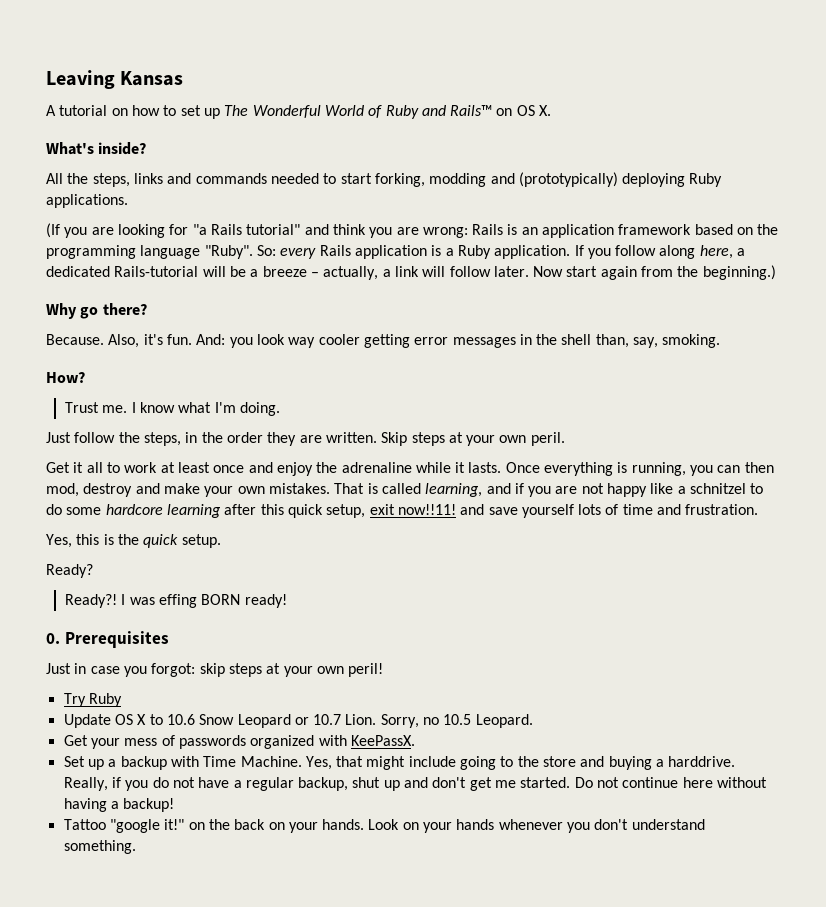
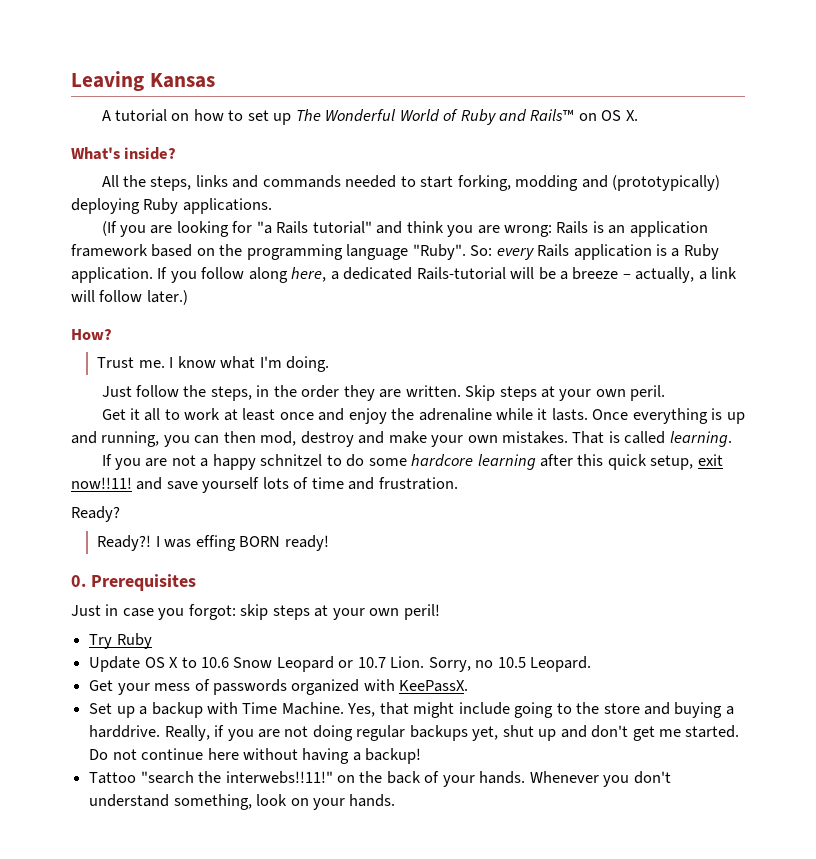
[493,265,776,280] [46,303,147,319] [46,334,721,348] later. Now start again from the beginning.) // Why go there? // Because. Also, it's fun. And: you look way cooler getting error messages in the shell than, say, smoking. -> [146,290,188,305] later.)
(628, 467) none -> [726,412,745,424] [71,431,97,444] up and
[425,483,686,497] learning, and if you are not happy like a -> [669,431,732,447] [101,454,256,470] learning. // If you are not a happy
[46,534,221,548] // Yes, this is the quick setup. -> (458, 483) none
[152,777,349,791] do not have a regular backup, -> [257,725,499,741] are not doing regular backups yet,
[109,819,705,833] [63,840,136,854] "google it!" on the back on your hands. Look on your hands whenever you don't understand something. -> [140,771,671,787] [89,794,396,810] "search the interwebs!!11!" on the back of your hands. Whenever you don't understand something, look on your hands.

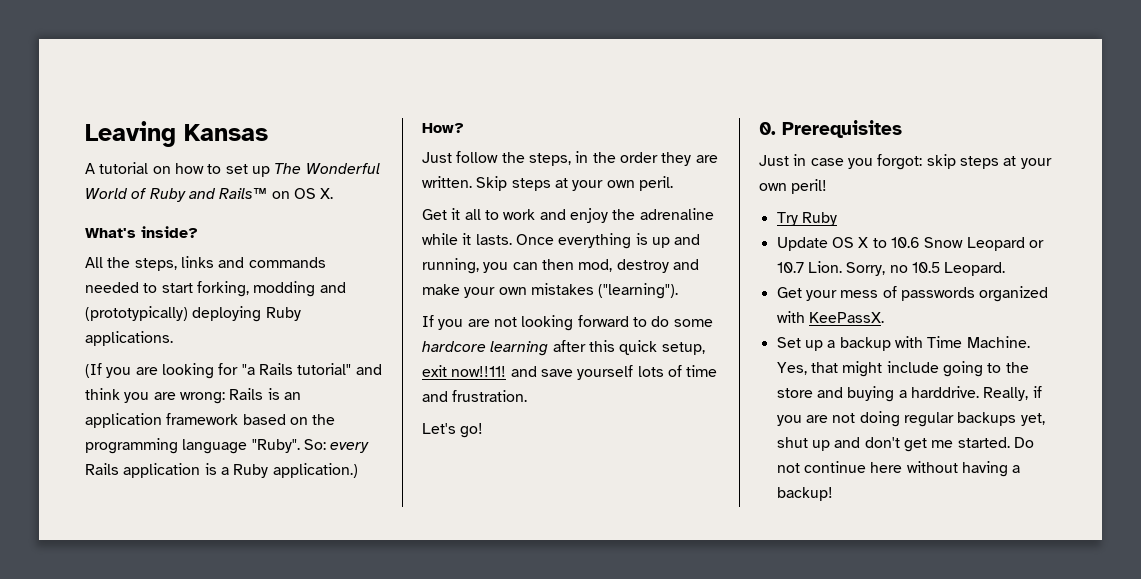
[71,267,738,283] [71,290,188,305] [71,329,112,340] [97,356,330,372] application. If you follow along here, a dedicated Rails-tutorial will be a breeze – actually, a link will follow later.) // How? // Trust me. I know what I'm doing. -> [272,463,358,478] [422,123,464,133] application.) // How?
[223,408,314,421] at least once -> (536, 214) none
[502,431,732,447] mistakes. That is called learning. -> [530,283,679,299] mistakes ("learning").
[200,454,323,470] a happy schnitzel -> [521,315,629,331] looking forward
[71,506,120,522] [97,535,329,551] Ready? // Ready?! I was effing BORN ready! -> [422,423,484,438] Let's go!
[89,771,671,787] [89,794,396,810] // Tattoo "search the interwebs!!11!" on the back of your hands. Whenever you don't understand something, look on your hands. -> (833, 494) none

□ □ □ □ □

Task prompt - Only one part of the material above is to be transcribed, namely the lines starting with the line that has "[71,267,738,283] [71,290,188,305] [71,329,112,340]" and going on through the line that has "[200,454,323,470] a happy", exactly as they stand.

Worked solution -
[71,267,738,283] [71,290,188,305] [71,329,112,340] [97,356,330,372] application. If you follow along here, a dedicated Rails-tutorial will be a breeze – actually, a link will follow later.) // How? // Trust me. I know what I'm doing. -> [272,463,358,478] [422,123,464,133] application.) // How?
[223,408,314,421] at least once -> (536, 214) none
[502,431,732,447] mistakes. That is called learning. -> [530,283,679,299] mistakes ("learning").
[200,454,323,470] a happy schnitzel -> [521,315,629,331] looking forward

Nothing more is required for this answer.